Plaintiff took the Law School Admission Test twice within four months. Defendant prepared and administered the test. Plaintiff scored 238 points higher on the second test. The discrepancy between scores prompted an investigation by defendant that disclosed striking similarities between plaintiff's answers and those of another individual. Plaintiff refused to retake the test.   Plaintiff sued to enjoin defendant from notifying law schools that it was cancelling his scores due to serious doubt as to its authenticity. Plaintiff contends that he is not bound by his agreement, because, he argues, his contract with defendant is a contract of adhesion, and therefore void. The right to cancel any test score if in its opinion there was adequate reason to question its validity was expressly reserved to itself by defendant in the bulletin, and plaintiff accepted that as well as all other conditions set forth in the bulletin when he completed his registration form. Defendant filed a motion to dismiss because the clause that reserved to defendant the right to cancel plaintiff's Law School Admission Test scores due to invalidity, and requiring a retest, was not so unfair and unreasonable that the court was justified in disregarding it.

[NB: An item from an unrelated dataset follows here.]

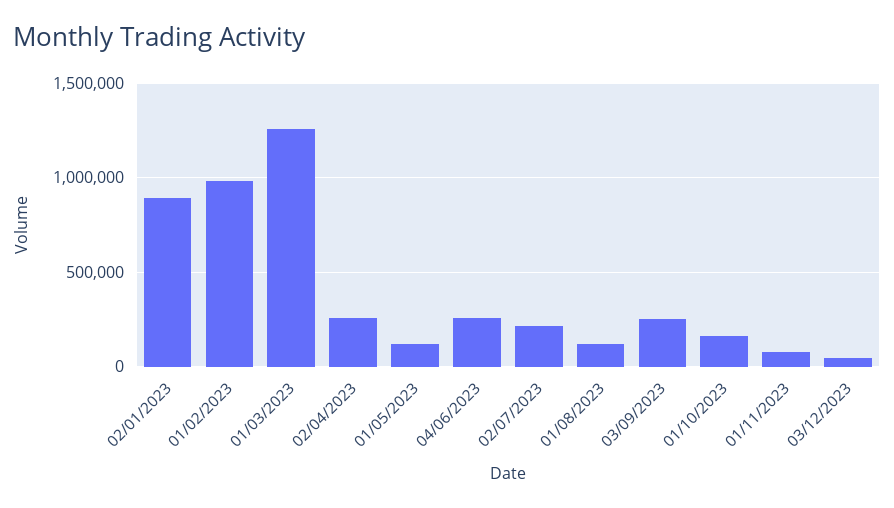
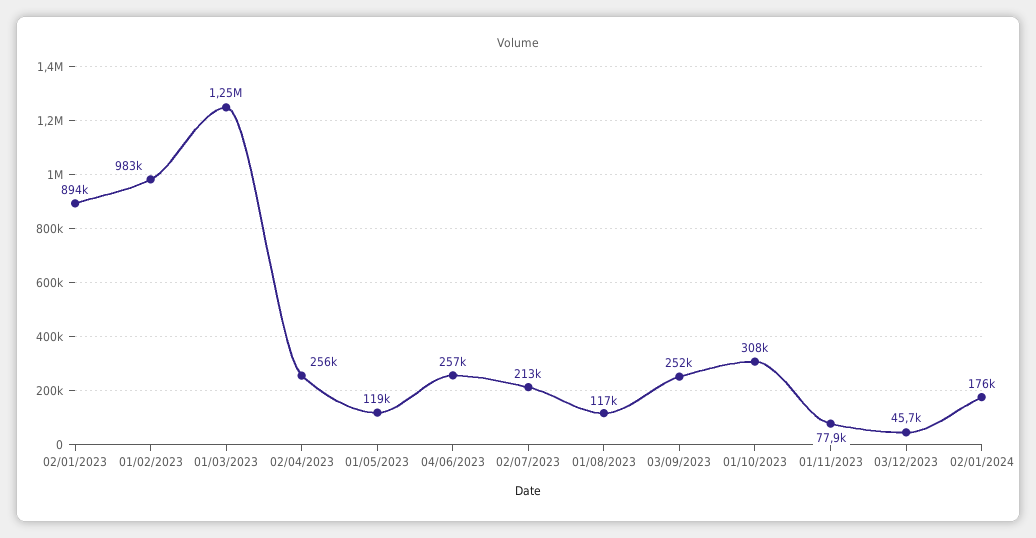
01/10/2023: 150000 -> 308000
02/01/2024: none -> 176000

Is plaintiff's contract with defendant void for being a contract of adhesion?




The court reviewed the record and held that the clause reserving to defendant the right to cancel plaintiff's test score if there was a question about its validity, and requiring him to take a retest in such event, did not constitute a contract of adhesion, and was not so unfair and unreasonable that the court could disregard it.  To the extent that defendant can accurately predict the aptitude of a candidate for law school by means of its test results, it performs a highly valuable service not only to the law schools but to the public as well. Moreover, the accuracy of its predictions is defendant's sole stock in trade. The less accurate as a forecaster its tests are, the less value they have to the law schools. Thus, if defendant reasonably believed that the test scores of plaintiff as scored on the April, 1974 test, did not accurately reflect his aptitude for law school, it acted within its right to protect its own image as well as its obligation to the schools who are its clients in canceling plaintiff's scores and requiring him to take a retest.